Data »
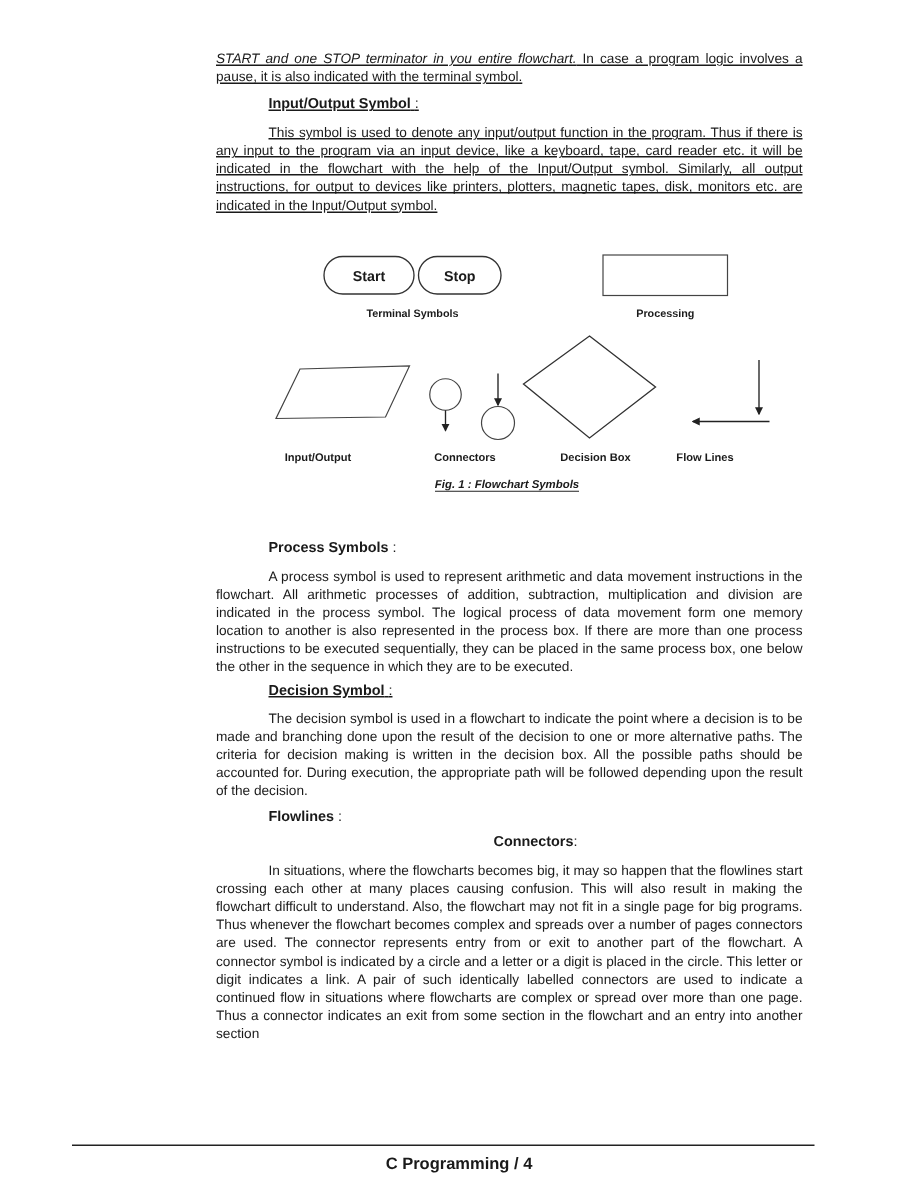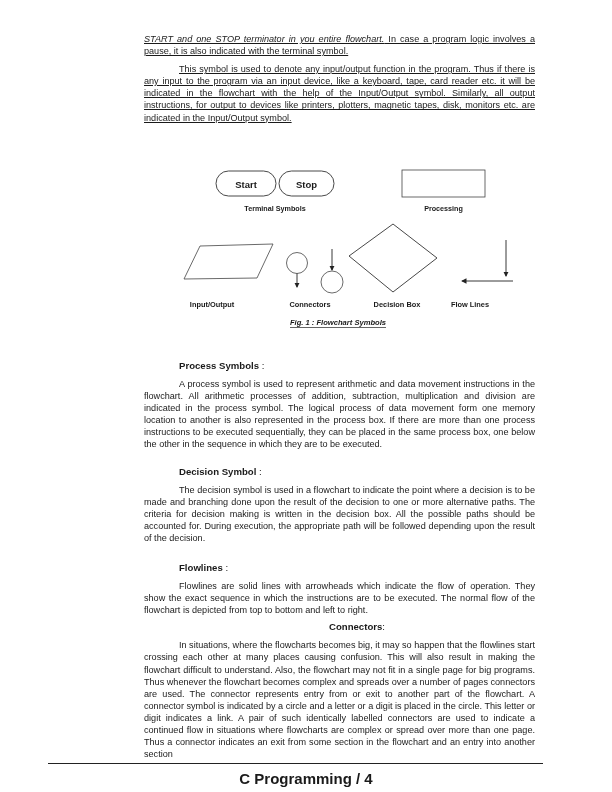--- a/index.html
+++ b/index.html
@@ -7,27 +7,28 @@
            font-family: "Liberation Sans", sans-serif; color: #1a1a1a; }
     .col { position: absolute; left: 144px; width: 391px; font-size: 9.1px; line-height: 12.1px; }
     .para { text-align: justify; text-indent: 35px; margin: 0; }
     .heading { margin: 0; padding-left: 35px; font-weight: bold; font-size: 9.6px; line-height: 12px; }
     .heading .colon { font-weight: normal; }
     .italic-run { font-style: italic; }
     #figure { position: absolute; left: 140px; top: 160px; width: 400px; height: 175px; }
     #figure svg text { font-family: "Liberation Sans", sans-serif; font-weight: bold; fill: #1a1a1a; }
     .footer-rule { position: absolute; left: 48px; top: 763px; width: 495px; height: 0; border-top: 1px solid #222; }
     .footer-text { position: absolute; left: 0; width: 612px; top: 770px; text-align: center;
-                   font-weight: bold; font-size: 15px; }
+                   font-weight: bold; font-size: 11px; }
   </style>
 </head>
 <body>
 
 <div class="col" style="top:33px;text-decoration:underline;">
   <p class="para" style="text-indent:0;"><span class="italic-run">START and one STOP terminator in you entire flowchart.</span><span> In case a program logic involves a pause, it is also indicated with the terminal symbol.</span></p>
+  <p class="heading" style="margin-top:7px;"><span>Input/Output Symbol</span> <span class="colon">:</span></p>
   <p class="para" style="margin-top:6px;">This symbol is used to denote any input/output function in the program. Thus if there is any input to the program via an input device, like a keyboard, tape, card reader etc. it will be indicated in the flowchart with the help of the Input/Output symbol. Similarly, all output instructions, for output to devices like printers, plotters, magnetic tapes, disk, monitors etc. are indicated in the Input/Output symbol.</p>
 </div>
 
 <div id="figure">
   <svg width="400" height="175" viewBox="0 0 400 175" xmlns="http://www.w3.org/2000/svg">
     <defs>
       <marker id="arrow" markerWidth="6" markerHeight="6" refX="5" refY="3" orient="auto">
         <path d="M0,0 L6,3 L0,6 Z" fill="#222"></path>
       </marker>
     </defs>
@@ -70,24 +71,23 @@
 
     <text x="198" y="165" font-size="7.6" font-style="italic" text-anchor="middle">Fig. 1 : Flowchart Symbols</text>
     <line x1="150" y1="167.5" x2="246" y2="167.5" stroke="#222" stroke-width="0.7"></line>
   </svg>
 </div>
 
 <div class="col" style="top:360px;">
   <p class="heading"><span>Process Symbols</span> <span class="colon">:</span></p>
   <p class="para" style="margin-top:6px;">A process symbol is used to represent arithmetic and data movement instructions in the flowchart. All arithmetic processes of addition, subtraction, multiplication and division are indicated in the process symbol. The logical process of data movement form one memory location to another is also represented in the process box. If there are more than one process instructions to be executed sequentially, they can be placed in the same process box, one below the other in the sequence in which they are to be executed.</p>
 
-  <p class="heading" style="margin-top:15px;"><span>Decision Symbol</span> <span class="colon">:</span></p>
+  <p class="heading" style="margin-top:4px;text-decoration:underline;"><span>Decision Symbol</span> <span class="colon">:</span></p>
   <p class="para" style="margin-top:6px;">The decision symbol is used in a flowchart to indicate the point where a decision is to be made and branching done upon the result of the decision to one or more alternative paths. The criteria for decision making is written in the decision box. All the possible paths should be accounted for. During execution, the appropriate path will be followed depending upon the result of the decision.</p>
 
-  <p class="heading" style="margin-top:18px;"><span>Flowlines</span> <span class="colon">:</span></p>
-  <p class="para" style="margin-top:6px;">Flowlines are solid lines with arrowheads which indicate the flow of operation. They show the exact sequence in which the instructions are to be executed. The normal flow of the flowchart is depicted from top to bottom and left to right.</p>
+  <p class="heading" style="margin-top:6px;"><span>Flowlines</span> <span class="colon">:</span></p>
 
   <p class="heading" style="margin-top:5px;text-align:center;"><span>Connectors</span><span class="colon">:</span></p>
   <p class="para" style="margin-top:6px;">In situations, where the flowcharts becomes big, it may so happen that the flowlines start crossing each other at many places causing confusion. This will also result in making the flowchart difficult to understand. Also, the flowchart may not fit in a single page for big programs. Thus whenever the flowchart becomes complex and spreads over a number of pages connectors are used. The connector represents entry from or exit to another part of the flowchart. A connector symbol is indicated by a circle and a letter or a digit is placed in the circle. This letter or digit indicates a link. A pair of such identically labelled connectors are used to indicate a continued flow in situations where flowcharts are complex or spread over more than one page. Thus a connector indicates an exit from some section in the flowchart and an entry into another section</p>
 </div>
 
 <div class="footer-rule"></div>
 <div class="footer-text">C Programming / 4</div>
 
 </body></html>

How to complete this task »
The data above should be restated exactly, with its images dropped.

Result of this task »
--- a/index.html
+++ b/index.html
@@ -7,27 +7,28 @@
            font-family: "Liberation Sans", sans-serif; color: #1a1a1a; }
     .col { position: absolute; left: 144px; width: 391px; font-size: 9.1px; line-height: 12.1px; }
     .para { text-align: justify; text-indent: 35px; margin: 0; }
     .heading { margin: 0; padding-left: 35px; font-weight: bold; font-size: 9.6px; line-height: 12px; }
     .heading .colon { font-weight: normal; }
     .italic-run { font-style: italic; }
     #figure { position: absolute; left: 140px; top: 160px; width: 400px; height: 175px; }
     #figure svg text { font-family: "Liberation Sans", sans-serif; font-weight: bold; fill: #1a1a1a; }
     .footer-rule { position: absolute; left: 48px; top: 763px; width: 495px; height: 0; border-top: 1px solid #222; }
     .footer-text { position: absolute; left: 0; width: 612px; top: 770px; text-align: center;
-                   font-weight: bold; font-size: 15px; }
+                   font-weight: bold; font-size: 11px; }
   </style>
 </head>
 <body>
 
 <div class="col" style="top:33px;text-decoration:underline;">
   <p class="para" style="text-indent:0;"><span class="italic-run">START and one STOP terminator in you entire flowchart.</span><span> In case a program logic involves a pause, it is also indicated with the terminal symbol.</span></p>
+  <p class="heading" style="margin-top:7px;"><span>Input/Output Symbol</span> <span class="colon">:</span></p>
   <p class="para" style="margin-top:6px;">This symbol is used to denote any input/output function in the program. Thus if there is any input to the program via an input device, like a keyboard, tape, card reader etc. it will be indicated in the flowchart with the help of the Input/Output symbol. Similarly, all output instructions, for output to devices like printers, plotters, magnetic tapes, disk, monitors etc. are indicated in the Input/Output symbol.</p>
 </div>
 
 <div id="figure">
   <svg width="400" height="175" viewBox="0 0 400 175" xmlns="http://www.w3.org/2000/svg">
     <defs>
       <marker id="arrow" markerWidth="6" markerHeight="6" refX="5" refY="3" orient="auto">
         <path d="M0,0 L6,3 L0,6 Z" fill="#222"></path>
       </marker>
     </defs>
@@ -70,24 +71,23 @@
 
     <text x="198" y="165" font-size="7.6" font-style="italic" text-anchor="middle">Fig. 1 : Flowchart Symbols</text>
     <line x1="150" y1="167.5" x2="246" y2="167.5" stroke="#222" stroke-width="0.7"></line>
   </svg>
 </div>
 
 <div class="col" style="top:360px;">
   <p class="heading"><span>Process Symbols</span> <span class="colon">:</span></p>
   <p class="para" style="margin-top:6px;">A process symbol is used to represent arithmetic and data movement instructions in the flowchart. All arithmetic processes of addition, subtraction, multiplication and division are indicated in the process symbol. The logical process of data movement form one memory location to another is also represented in the process box. If there are more than one process instructions to be executed sequentially, they can be placed in the same process box, one below the other in the sequence in which they are to be executed.</p>
 
-  <p class="heading" style="margin-top:15px;"><span>Decision Symbol</span> <span class="colon">:</span></p>
+  <p class="heading" style="margin-top:4px;text-decoration:underline;"><span>Decision Symbol</span> <span class="colon">:</span></p>
   <p class="para" style="margin-top:6px;">The decision symbol is used in a flowchart to indicate the point where a decision is to be made and branching done upon the result of the decision to one or more alternative paths. The criteria for decision making is written in the decision box. All the possible paths should be accounted for. During execution, the appropriate path will be followed depending upon the result of the decision.</p>
 
-  <p class="heading" style="margin-top:18px;"><span>Flowlines</span> <span class="colon">:</span></p>
-  <p class="para" style="margin-top:6px;">Flowlines are solid lines with arrowheads which indicate the flow of operation. They show the exact sequence in which the instructions are to be executed. The normal flow of the flowchart is depicted from top to bottom and left to right.</p>
+  <p class="heading" style="margin-top:6px;"><span>Flowlines</span> <span class="colon">:</span></p>
 
   <p class="heading" style="margin-top:5px;text-align:center;"><span>Connectors</span><span class="colon">:</span></p>
   <p class="para" style="margin-top:6px;">In situations, where the flowcharts becomes big, it may so happen that the flowlines start crossing each other at many places causing confusion. This will also result in making the flowchart difficult to understand. Also, the flowchart may not fit in a single page for big programs. Thus whenever the flowchart becomes complex and spreads over a number of pages connectors are used. The connector represents entry from or exit to another part of the flowchart. A connector symbol is indicated by a circle and a letter or a digit is placed in the circle. This letter or digit indicates a link. A pair of such identically labelled connectors are used to indicate a continued flow in situations where flowcharts are complex or spread over more than one page. Thus a connector indicates an exit from some section in the flowchart and an entry into another section</p>
 </div>
 
 <div class="footer-rule"></div>
 <div class="footer-text">C Programming / 4</div>
 
 </body></html>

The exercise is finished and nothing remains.